» Work order: Which lines run from the one containing "(213, 114) none -> [93,111,149,122] Based on" to the end of the entries? Quote them exactly, and nothing else.

Content revision data
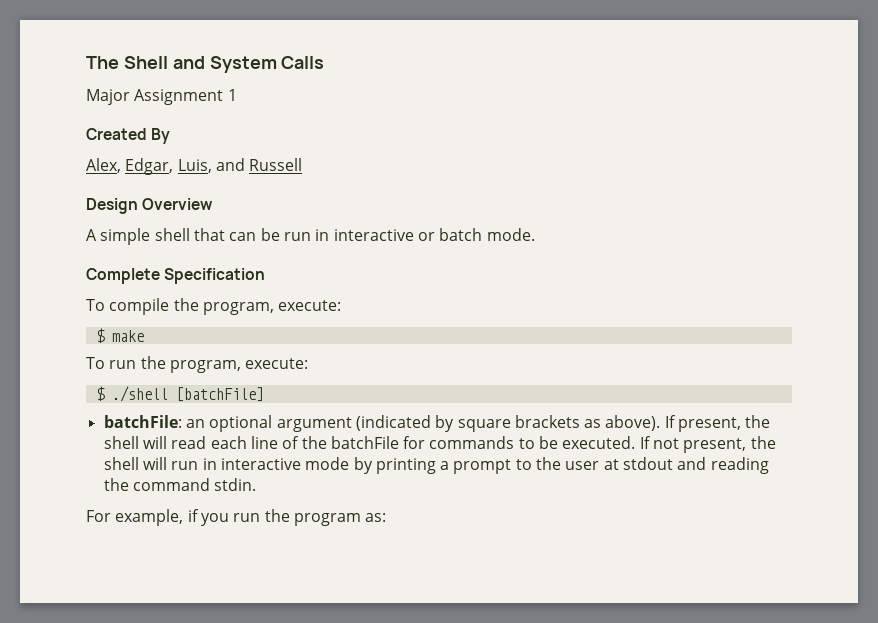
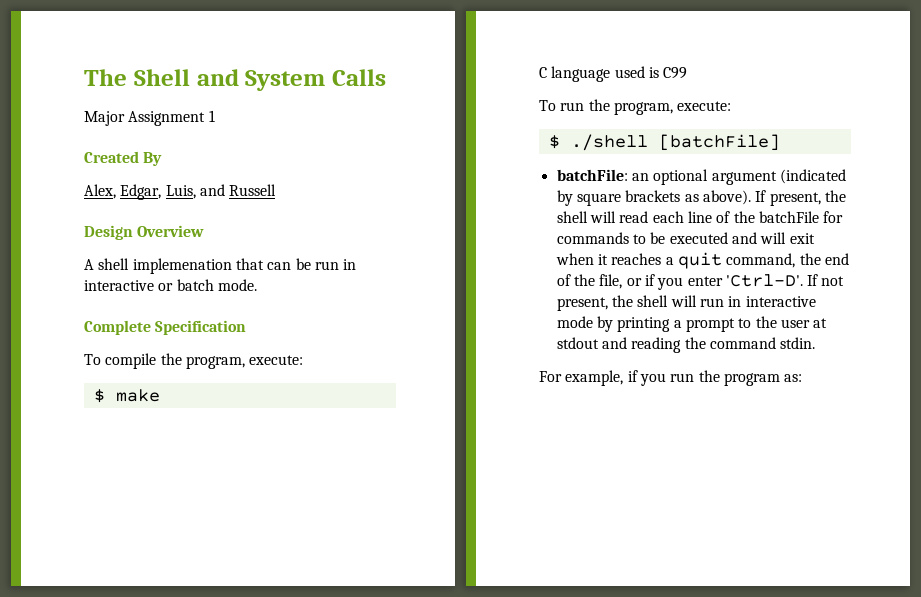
[100,228,190,245] simple shell -> [98,258,232,274] shell implemenation
(144, 336) none -> [539,66,688,82] // C language used is C99
[562,436,636,449] executed. -> [669,232,815,244] [555,252,849,269] [556,274,803,290] executed and will exit when it reaches a quit command, the end of the file, or if you enter 'Ctrl-D'.

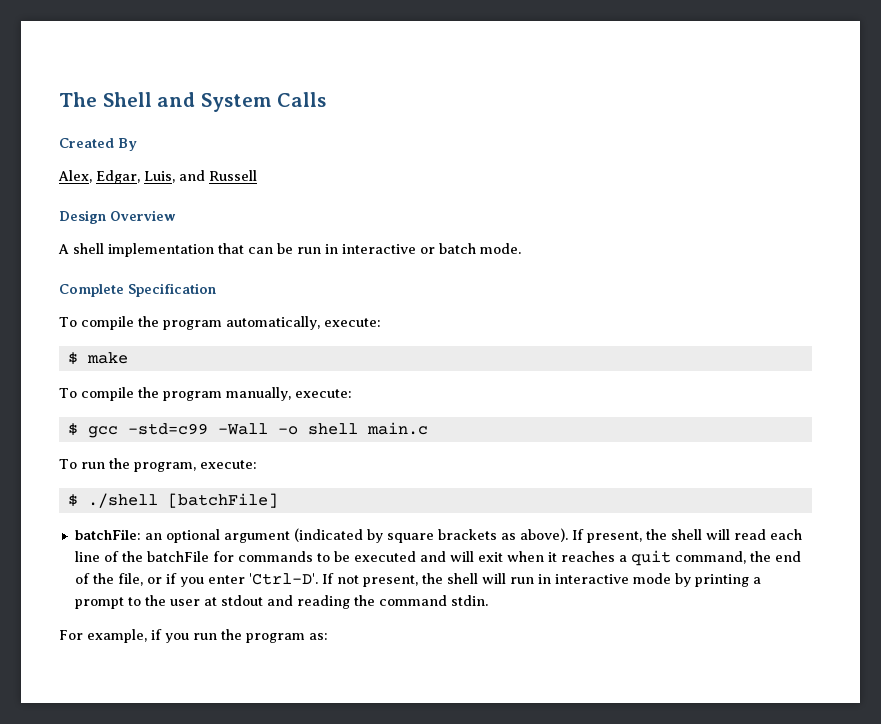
[84,110,215,126] // Major Assignment 1 -> (327, 99) none
[132,258,232,274] implemenation -> [108,243,214,257] implementation
[185,356,245,369] program, -> [162,316,320,330] program automatically,
[539,66,688,82] C language used is C99 -> [59,387,352,401] [67,422,428,438] To compile the program manually, execute: // $ gcc -std=c99 -Wall -o shell main.c

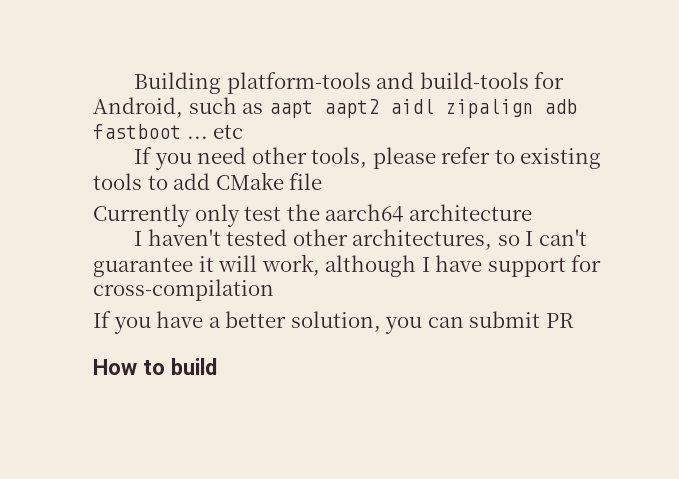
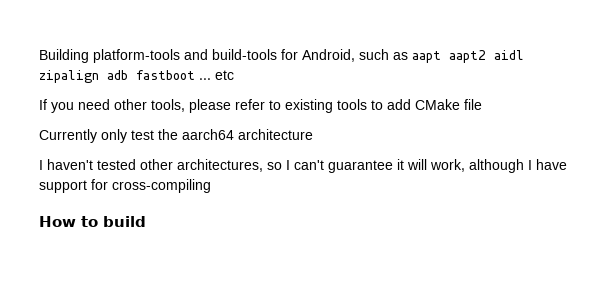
[93,279,274,301] [93,311,574,334] cross-compilation // If you have a better solution, you can submit PR -> [112,179,211,193] cross-compiling

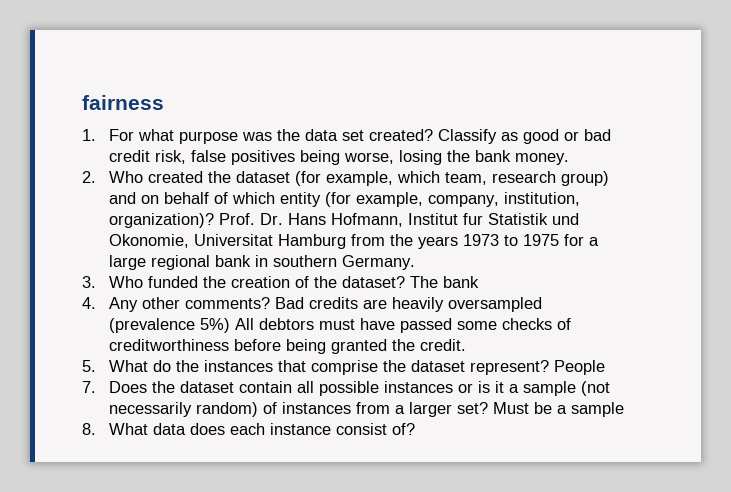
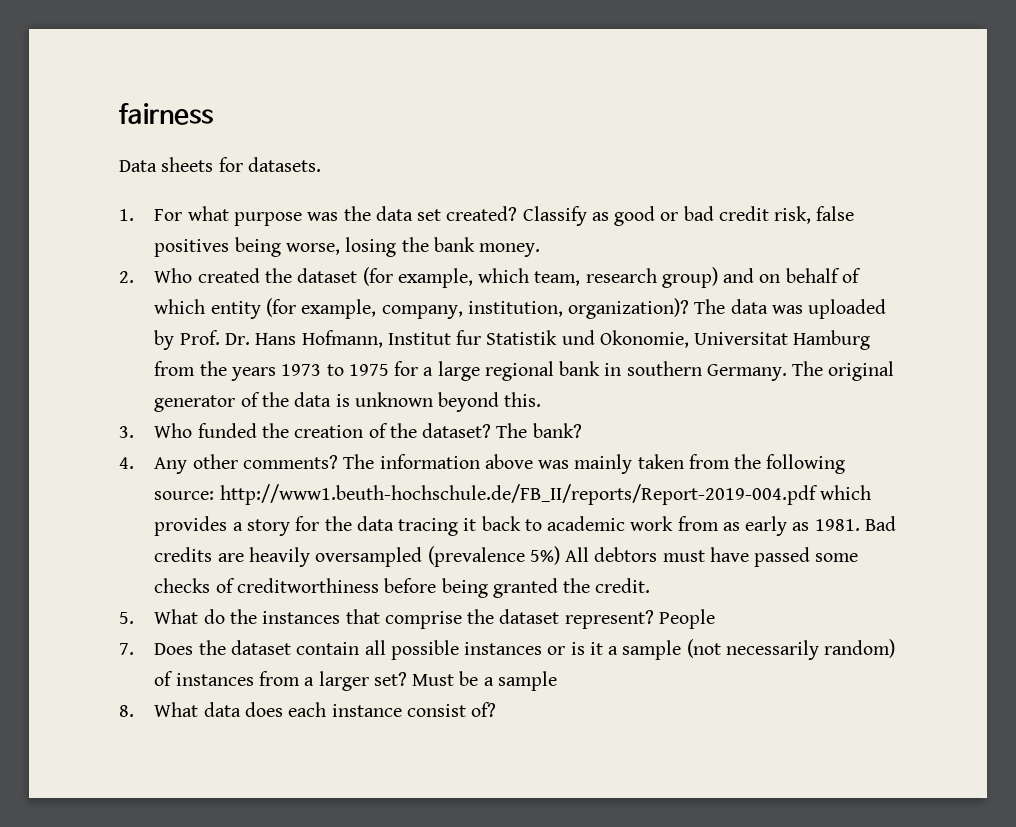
(164, 102) none -> [119,157,321,172] // Data sheets for datasets.
(215, 220) none -> [694,299,887,319] [154,330,175,350] The data was uploaded by
(416, 262) none -> [792,361,895,381] [154,392,542,412] The original generator of the data is unknown beyond this.
[443,276,480,288] bank -> [532,423,582,438] bank?
(271, 303) none -> [343,454,846,474] [154,484,871,505] [154,516,860,536] The information above was mainly taken from the following source: http://www1.beuth-hochschule.de/FB_II/reports/Report-2019-004.pdf which provides a story for the data tracing it back to academic work from as early as 1981.

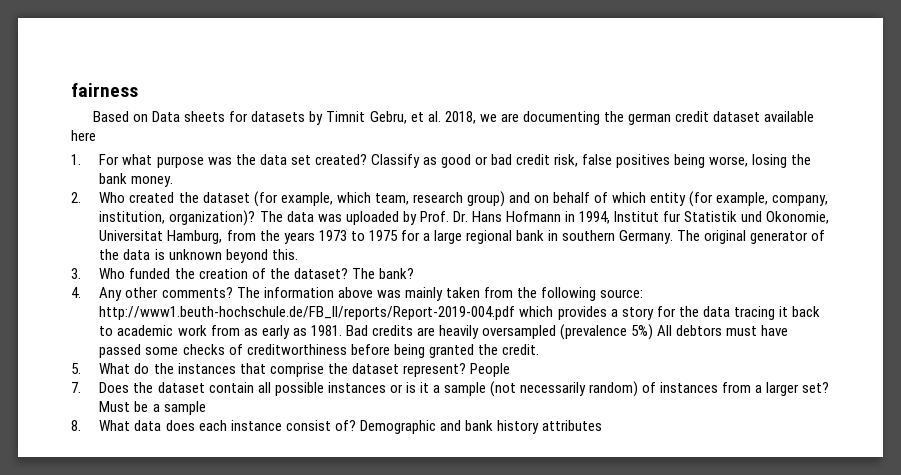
(213, 114) none -> [93,111,149,122] Based on
[247,157,321,172] datasets. -> [251,111,815,125] [71,130,96,141] datasets by Timnit Gebru, et al. 2018, we are documenting the german credit dataset available here
[301,330,383,348] Hofmann, -> [505,211,611,224] Hofmann in 1994,
[793,330,871,350] Hamburg -> [167,230,223,244] Hamburg,
(497, 709) none -> [359,420,602,434] Demographic and bank history attributes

» Written answer:
(213, 114) none -> [93,111,149,122] Based on
[247,157,321,172] datasets. -> [251,111,815,125] [71,130,96,141] datasets by Timnit Gebru, et al. 2018, we are documenting the german credit dataset available here
[301,330,383,348] Hofmann, -> [505,211,611,224] Hofmann in 1994,
[793,330,871,350] Hamburg -> [167,230,223,244] Hamburg,
(497, 709) none -> [359,420,602,434] Demographic and bank history attributes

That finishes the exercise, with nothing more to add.